There is always a limit to what nature can store to sustain humanity. To quote a fellow diver: “One more dead fish at the market is one less fish in the sea.”
Caught in the Act
But fish make up just a part of the story. You’ll find turtles, too, in some fish markets, often still very much alive, just overturned on their shells, their flapping flippers usually fastened with ropes, as they struggle in vein to find their way back to the water. Deemed a delicacy in the Caribbean, Pacific and especially among the ethnic Chinese (any visitor to Jakarta’s Glodok area can attest to this fact), these long-living, slow-growing reptiles and their fragile, whitish eggs are harvested to be served as gourmet food. Never mind their distressingly dwindling numbers in the oceans, the massacre goes on.
Which brings us to the sharks. If ever a fish family has sparked public debates and prompted thousands of rallies the world over, it’s them. Sharks face the same ordeal as the rhinos on land: They are hunted to near-extinction for their ludicrously prized fins, believed by the Chinese (almost exclusively) to possess some of the most potent medicinal benefits for humans.
Just as rhinos are left for dead in the forest as soon as they’ve been relieved of their horns, finless sharks are dumped straight back into the sea to sink into the abyss – without their fins, the live sharks are nothing but helpless chunks of meat – and rot. It’s a gruesome sight, no doubt, but to dwell on the ethics of killing sharks would miss the point. We chomp on cows and chickens every day but their populations only grow, while in the last century alone our insensible eating preferences have indelibly diminished the population of various sharks by more than three-quarters.
Although many countries ban shark finning in their territorial waters, the incentive remains high for fishermen to flout the laws – a bowl of shark fin soup easily commands hundreds of dollars – and Indonesian waters, sadly, are the site of the greatest number of shark-related catches.

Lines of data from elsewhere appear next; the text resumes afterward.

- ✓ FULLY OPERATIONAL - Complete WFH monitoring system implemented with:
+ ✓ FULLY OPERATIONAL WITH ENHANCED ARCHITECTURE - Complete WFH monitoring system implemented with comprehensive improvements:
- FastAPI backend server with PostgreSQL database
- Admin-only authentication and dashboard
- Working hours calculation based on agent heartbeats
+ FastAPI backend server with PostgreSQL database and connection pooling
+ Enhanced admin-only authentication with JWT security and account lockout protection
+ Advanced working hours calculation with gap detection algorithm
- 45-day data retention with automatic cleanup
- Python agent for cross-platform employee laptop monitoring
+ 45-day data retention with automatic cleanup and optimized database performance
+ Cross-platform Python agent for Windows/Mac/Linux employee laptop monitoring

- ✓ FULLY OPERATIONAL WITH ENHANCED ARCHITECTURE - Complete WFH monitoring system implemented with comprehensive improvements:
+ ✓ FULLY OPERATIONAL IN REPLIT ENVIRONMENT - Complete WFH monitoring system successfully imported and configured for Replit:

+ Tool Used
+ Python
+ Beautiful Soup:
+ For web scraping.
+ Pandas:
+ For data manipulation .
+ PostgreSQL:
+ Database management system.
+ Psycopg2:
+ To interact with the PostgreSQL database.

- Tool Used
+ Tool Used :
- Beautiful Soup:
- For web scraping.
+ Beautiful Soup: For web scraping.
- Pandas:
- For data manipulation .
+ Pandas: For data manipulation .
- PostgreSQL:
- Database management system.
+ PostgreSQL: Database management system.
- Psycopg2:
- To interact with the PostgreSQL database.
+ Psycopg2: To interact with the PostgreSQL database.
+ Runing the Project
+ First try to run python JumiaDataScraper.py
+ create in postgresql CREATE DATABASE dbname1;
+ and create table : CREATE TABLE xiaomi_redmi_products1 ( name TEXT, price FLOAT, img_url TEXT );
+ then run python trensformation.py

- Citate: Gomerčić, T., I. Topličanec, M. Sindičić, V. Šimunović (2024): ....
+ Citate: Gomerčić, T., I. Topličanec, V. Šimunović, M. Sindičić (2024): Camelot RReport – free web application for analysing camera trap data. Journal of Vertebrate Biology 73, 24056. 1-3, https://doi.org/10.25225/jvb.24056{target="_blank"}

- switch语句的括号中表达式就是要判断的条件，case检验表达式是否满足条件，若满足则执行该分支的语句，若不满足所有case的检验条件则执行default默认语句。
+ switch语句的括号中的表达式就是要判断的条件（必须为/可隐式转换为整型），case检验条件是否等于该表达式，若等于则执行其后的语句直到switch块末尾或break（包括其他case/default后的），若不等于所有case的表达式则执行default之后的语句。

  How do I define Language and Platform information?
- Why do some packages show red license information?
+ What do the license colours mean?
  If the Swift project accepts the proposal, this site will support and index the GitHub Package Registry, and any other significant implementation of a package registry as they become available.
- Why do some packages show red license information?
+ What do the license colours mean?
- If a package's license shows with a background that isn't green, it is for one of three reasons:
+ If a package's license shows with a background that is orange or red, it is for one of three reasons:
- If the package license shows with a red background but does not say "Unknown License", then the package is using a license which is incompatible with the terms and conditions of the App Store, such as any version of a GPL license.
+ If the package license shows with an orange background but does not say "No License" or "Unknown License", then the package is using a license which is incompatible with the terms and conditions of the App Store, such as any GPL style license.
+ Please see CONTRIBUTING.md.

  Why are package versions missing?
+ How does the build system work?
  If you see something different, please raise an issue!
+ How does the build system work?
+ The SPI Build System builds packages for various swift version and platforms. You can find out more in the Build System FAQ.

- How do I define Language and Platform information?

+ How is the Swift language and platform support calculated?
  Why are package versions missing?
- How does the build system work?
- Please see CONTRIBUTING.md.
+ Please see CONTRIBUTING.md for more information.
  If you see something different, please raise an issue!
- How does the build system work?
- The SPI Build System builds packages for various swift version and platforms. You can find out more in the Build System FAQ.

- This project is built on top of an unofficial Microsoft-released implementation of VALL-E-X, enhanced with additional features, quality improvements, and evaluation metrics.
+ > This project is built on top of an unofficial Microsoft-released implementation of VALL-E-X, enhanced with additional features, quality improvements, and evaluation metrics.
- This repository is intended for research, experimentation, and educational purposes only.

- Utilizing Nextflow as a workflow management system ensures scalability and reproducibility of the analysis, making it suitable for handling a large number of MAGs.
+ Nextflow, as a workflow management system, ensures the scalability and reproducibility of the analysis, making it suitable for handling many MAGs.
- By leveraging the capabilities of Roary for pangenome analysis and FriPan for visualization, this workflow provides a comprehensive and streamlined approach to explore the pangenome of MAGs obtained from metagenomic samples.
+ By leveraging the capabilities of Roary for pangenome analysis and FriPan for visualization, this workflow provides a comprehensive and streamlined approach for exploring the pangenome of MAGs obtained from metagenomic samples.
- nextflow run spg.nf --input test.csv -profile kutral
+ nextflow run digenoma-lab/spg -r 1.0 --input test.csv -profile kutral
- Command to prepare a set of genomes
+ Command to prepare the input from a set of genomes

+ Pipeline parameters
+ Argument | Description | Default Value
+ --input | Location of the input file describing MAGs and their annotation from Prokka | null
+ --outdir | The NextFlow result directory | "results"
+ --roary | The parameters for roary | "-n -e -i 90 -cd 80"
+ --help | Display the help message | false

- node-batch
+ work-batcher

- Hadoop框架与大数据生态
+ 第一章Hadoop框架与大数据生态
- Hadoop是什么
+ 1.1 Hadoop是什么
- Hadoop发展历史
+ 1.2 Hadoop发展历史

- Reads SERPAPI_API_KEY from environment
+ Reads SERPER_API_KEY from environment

Yet it is heartening to note lately that the balance has started to tip back to the other side, thanks to hotels and restaurants in Hong Kong and China, and more importantly younger consumers, vowing to stop serving and eating shark fin soup. As for the counterclaim among older people that such activism undermines their national identity and tradition – owning slaves was once a well-regarded source of identity, and killing one’s own slaves a sanctioned tradition, too.
My aim here is not to single out any particular culture here for committing the vile sin of overfishing. In Four Fish, a book that should be read by anyone with even a marginal interest in knowing more about how the fish on their plate ended up there, essayist Paul Greenberg takes up the voice of the sea bass, the cod, the salmon and the tuna (of course) to recount how their respective families’ lives in the wild have been transformed as Western-style eating becomes more widespread. East and West share a single pond, nature’s liquid belly.
In closing, the future surely doesn’t look all grim. Overfishing has led to an unforeseen effect dubbed “jellyfish bloom”: the unchecked proliferation of jellyfish that choke our oceans, ruin our beaches and jeopardize fishermen’s lives. Dangerous organisms they are, yes, when they sting, but – here’s a little secret only the Chinese and green sea turtles know – jellyfish is also delightfully chewy. Mixed with a dash of soy sauce and sesame oil, it tastes pretty good. Now, instead of the bluefin tuna, perhaps we should start ordering jellyfish for dinner.